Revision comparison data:
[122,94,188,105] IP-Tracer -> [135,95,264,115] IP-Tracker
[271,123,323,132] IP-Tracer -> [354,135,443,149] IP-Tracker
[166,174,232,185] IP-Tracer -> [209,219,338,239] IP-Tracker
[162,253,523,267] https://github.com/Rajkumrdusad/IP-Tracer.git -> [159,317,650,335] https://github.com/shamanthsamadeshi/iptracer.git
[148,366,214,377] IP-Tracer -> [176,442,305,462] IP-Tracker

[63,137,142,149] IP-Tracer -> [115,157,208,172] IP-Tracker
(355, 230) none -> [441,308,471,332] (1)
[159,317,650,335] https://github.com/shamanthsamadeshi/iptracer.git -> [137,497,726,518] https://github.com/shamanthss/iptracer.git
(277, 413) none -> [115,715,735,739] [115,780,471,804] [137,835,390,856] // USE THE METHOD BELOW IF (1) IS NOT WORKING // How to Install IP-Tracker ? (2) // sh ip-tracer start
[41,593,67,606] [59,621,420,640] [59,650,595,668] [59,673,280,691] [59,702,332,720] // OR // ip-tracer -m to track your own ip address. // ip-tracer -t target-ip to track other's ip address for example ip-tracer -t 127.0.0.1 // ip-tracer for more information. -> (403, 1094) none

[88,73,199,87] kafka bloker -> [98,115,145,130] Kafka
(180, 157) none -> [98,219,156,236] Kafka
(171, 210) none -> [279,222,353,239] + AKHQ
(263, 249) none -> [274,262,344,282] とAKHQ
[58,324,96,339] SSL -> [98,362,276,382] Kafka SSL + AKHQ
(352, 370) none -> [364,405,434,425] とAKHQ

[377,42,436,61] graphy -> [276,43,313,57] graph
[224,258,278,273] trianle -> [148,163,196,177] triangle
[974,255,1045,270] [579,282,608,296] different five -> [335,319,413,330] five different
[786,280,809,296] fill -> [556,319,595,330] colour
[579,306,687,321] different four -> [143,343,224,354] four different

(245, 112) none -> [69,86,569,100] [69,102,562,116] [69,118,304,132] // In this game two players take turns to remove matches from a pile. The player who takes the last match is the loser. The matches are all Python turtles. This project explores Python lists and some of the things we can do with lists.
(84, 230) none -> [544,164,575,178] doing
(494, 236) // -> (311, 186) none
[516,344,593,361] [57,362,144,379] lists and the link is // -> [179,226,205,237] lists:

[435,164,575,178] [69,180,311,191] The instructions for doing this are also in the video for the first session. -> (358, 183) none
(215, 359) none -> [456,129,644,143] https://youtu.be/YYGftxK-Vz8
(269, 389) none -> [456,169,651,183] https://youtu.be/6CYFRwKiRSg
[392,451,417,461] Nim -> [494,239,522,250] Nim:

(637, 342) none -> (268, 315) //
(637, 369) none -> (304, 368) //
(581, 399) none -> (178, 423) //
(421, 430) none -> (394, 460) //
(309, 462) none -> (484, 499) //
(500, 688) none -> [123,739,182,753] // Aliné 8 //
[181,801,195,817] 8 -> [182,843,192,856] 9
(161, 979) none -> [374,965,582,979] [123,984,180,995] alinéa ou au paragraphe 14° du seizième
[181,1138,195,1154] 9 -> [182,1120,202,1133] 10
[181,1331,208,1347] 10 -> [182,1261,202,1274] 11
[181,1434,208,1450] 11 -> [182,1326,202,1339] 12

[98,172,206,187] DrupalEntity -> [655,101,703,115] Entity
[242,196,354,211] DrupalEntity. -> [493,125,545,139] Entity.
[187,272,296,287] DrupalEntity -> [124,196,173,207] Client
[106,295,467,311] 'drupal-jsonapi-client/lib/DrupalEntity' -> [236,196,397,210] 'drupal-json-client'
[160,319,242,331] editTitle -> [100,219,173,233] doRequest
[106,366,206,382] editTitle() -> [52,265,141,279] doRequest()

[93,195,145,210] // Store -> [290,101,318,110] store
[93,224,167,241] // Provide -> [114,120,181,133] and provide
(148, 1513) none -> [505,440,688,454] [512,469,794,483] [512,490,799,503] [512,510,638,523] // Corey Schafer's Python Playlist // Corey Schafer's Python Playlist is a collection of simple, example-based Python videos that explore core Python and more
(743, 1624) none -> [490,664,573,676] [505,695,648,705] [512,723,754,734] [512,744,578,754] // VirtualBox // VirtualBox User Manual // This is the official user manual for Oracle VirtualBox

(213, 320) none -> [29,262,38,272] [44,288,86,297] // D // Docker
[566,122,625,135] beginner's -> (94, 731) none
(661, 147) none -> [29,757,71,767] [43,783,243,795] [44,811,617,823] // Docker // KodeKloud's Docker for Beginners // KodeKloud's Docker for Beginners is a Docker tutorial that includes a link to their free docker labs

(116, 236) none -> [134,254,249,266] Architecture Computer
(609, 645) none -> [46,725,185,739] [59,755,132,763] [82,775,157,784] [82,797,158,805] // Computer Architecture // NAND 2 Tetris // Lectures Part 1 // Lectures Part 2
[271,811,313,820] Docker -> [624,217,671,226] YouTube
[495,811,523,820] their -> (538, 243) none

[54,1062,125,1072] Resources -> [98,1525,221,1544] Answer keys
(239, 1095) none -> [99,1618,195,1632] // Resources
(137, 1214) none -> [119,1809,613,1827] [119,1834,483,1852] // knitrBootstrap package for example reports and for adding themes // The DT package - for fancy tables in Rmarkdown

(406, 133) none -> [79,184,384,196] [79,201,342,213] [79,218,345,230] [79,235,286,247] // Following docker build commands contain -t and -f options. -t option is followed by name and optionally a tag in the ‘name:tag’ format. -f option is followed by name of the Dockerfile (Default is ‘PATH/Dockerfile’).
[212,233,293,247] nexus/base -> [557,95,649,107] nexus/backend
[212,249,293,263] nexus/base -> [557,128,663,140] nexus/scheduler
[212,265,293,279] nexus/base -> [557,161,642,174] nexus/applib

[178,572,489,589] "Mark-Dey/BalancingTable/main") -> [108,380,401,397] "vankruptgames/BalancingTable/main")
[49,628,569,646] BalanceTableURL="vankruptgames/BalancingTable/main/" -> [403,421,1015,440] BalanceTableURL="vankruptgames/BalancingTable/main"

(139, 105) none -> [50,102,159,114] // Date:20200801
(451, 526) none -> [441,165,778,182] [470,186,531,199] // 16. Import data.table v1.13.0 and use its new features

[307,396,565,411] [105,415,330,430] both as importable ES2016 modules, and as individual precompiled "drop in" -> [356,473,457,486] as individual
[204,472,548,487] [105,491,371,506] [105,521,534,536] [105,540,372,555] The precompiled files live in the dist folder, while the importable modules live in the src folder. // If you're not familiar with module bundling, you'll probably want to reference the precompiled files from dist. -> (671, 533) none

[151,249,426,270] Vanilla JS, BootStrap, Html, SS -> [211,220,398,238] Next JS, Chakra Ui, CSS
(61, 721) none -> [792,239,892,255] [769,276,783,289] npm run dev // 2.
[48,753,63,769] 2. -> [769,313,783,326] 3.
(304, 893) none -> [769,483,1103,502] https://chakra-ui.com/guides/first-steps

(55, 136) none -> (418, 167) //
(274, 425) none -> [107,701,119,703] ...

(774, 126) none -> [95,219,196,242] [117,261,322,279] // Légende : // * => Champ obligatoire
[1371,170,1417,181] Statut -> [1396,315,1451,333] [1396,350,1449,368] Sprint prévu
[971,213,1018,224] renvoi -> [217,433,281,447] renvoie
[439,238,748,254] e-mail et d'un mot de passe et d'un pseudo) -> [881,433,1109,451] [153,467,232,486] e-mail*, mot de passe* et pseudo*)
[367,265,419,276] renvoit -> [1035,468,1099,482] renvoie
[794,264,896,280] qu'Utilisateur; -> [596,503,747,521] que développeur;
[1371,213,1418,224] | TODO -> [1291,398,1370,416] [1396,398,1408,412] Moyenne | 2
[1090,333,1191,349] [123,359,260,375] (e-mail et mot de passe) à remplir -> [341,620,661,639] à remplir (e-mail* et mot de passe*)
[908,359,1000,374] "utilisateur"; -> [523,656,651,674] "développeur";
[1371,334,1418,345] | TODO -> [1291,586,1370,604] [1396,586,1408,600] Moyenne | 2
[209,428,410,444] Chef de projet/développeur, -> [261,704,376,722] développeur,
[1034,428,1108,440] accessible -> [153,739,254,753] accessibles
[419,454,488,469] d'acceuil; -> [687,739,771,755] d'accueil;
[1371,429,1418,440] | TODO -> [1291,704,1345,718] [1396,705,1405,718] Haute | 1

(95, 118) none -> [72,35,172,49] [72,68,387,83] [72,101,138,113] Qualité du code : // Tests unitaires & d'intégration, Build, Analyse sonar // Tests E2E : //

#### What is expected:
Pull out each line of the entries that contains "Python".

#### Answer section:
(245, 112) none -> [69,86,569,100] [69,102,562,116] [69,118,304,132] // In this game two players take turns to remove matches from a pile. The player who takes the last match is the loser. The matches are all Python turtles. This project explores Python lists and some of the things we can do with lists.
(148, 1513) none -> [505,440,688,454] [512,469,794,483] [512,490,799,503] [512,510,638,523] // Corey Schafer's Python Playlist // Corey Schafer's Python Playlist is a collection of simple, example-based Python videos that explore core Python and more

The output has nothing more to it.